Deepsquat
661 posts
Joined 12/2007
Awesome video, nice work. Got me thinking about some certain spots where my flop calling range is all stuff that won't ever raise the turn unimproved. It's only certain spots and only versus some opponents though. How bad is this and why? What would you do to exploit that if you were my opponent?
Hey endo,
Its only really exploitable if you opponent is capable of exploiting it, which is more common as you move up, so its got to try and practice balance as soon as you can.
Depending on what position you are in can use different strategies.
Lets assume you are in position.
If you open from the CO and get 3bet by one of the blinds and you are generally raising all your good hands on the flop, your range when you just call the flop has become weakened as a result.
So if you have a very weak flop calling range, villain can bet alot thinner for value on turn and riv and prob cbet the turn with more bluffs/missed hands/semi bluffs and take down the pot when u have to fold turn.
An argument for waiting until the turn with all of your hands is that you hide information from villain for an extra street.

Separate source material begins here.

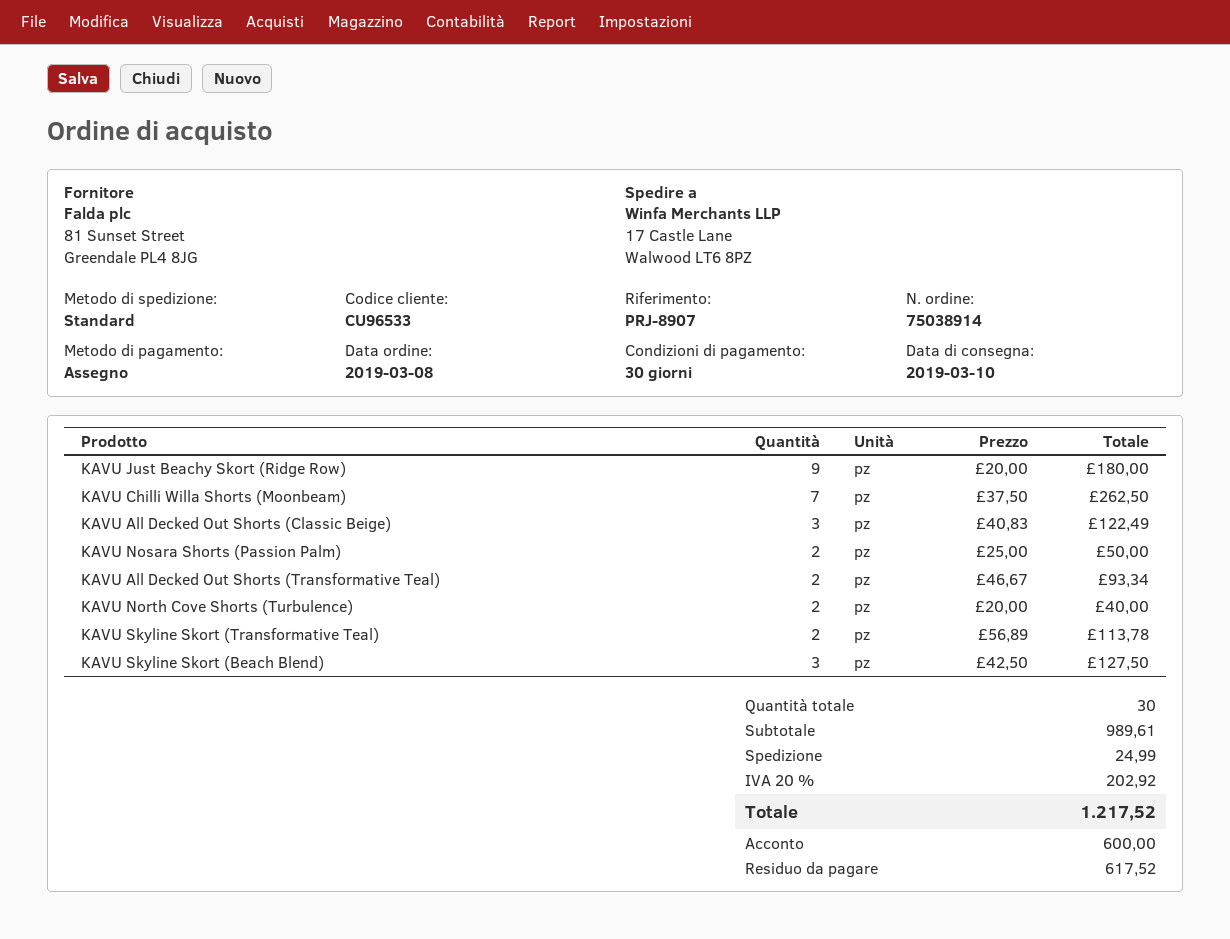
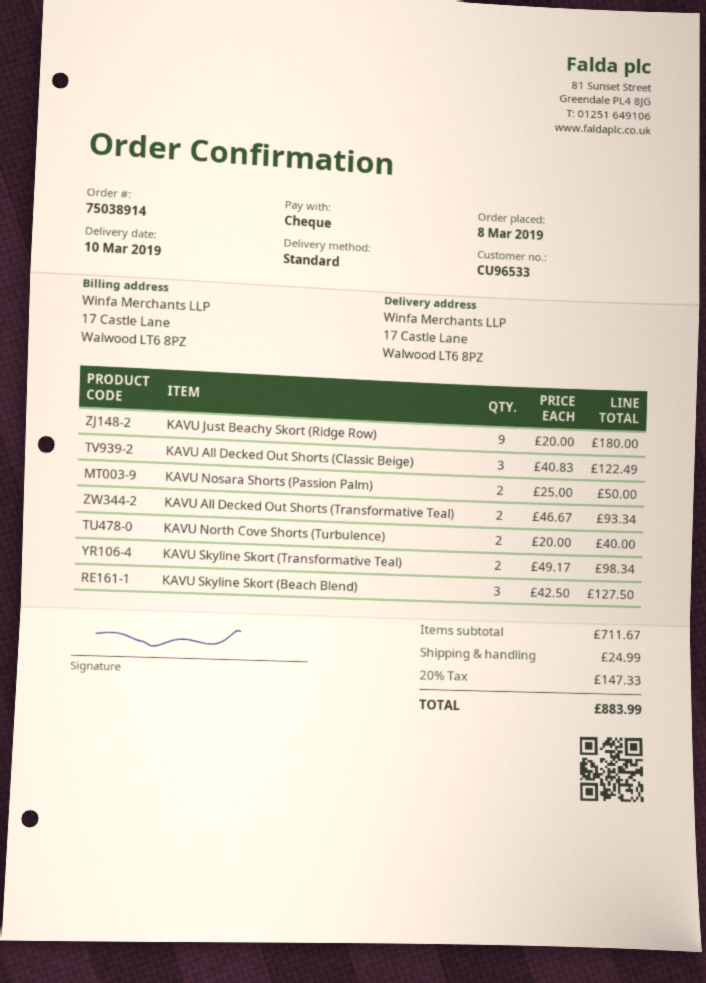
KAVU Chilli Willa Shorts (Moonbeam): 7 x 37.50 = 262.50 -> none
KAVU Skyline Skort (Transformative Teal): 2 x 56.89 = 113.78 -> 2 x 49.17 = 98.34
subtotal: 989.61 -> 711.67
tax: 20% = 202.92 -> 20% = 147.33
total: 1217.52 -> 883.99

He gains no more information from you on the flop except you have a hand that wants to continue. Could be top set, could be a back door draw. Where as, we get to see what villain does on the turn, thus gaining an extra street on information from him first.
There are obviously times when raising flop can be good. If villain is a total spewtard and will cap every street, then we miss out on flop bets.
If we are oop and always kr our good hands, our c/c range becomes weak as a result. This is why its good to occasionally slowplay good hands oop like TP etc.
If villain is always kr good hands, i can bet the turn for value very light and also bet my bluffs and semi-bluffs more often as a result, knowing he wont have a hand strong enough to contine or the threat of being kr on the turn is low.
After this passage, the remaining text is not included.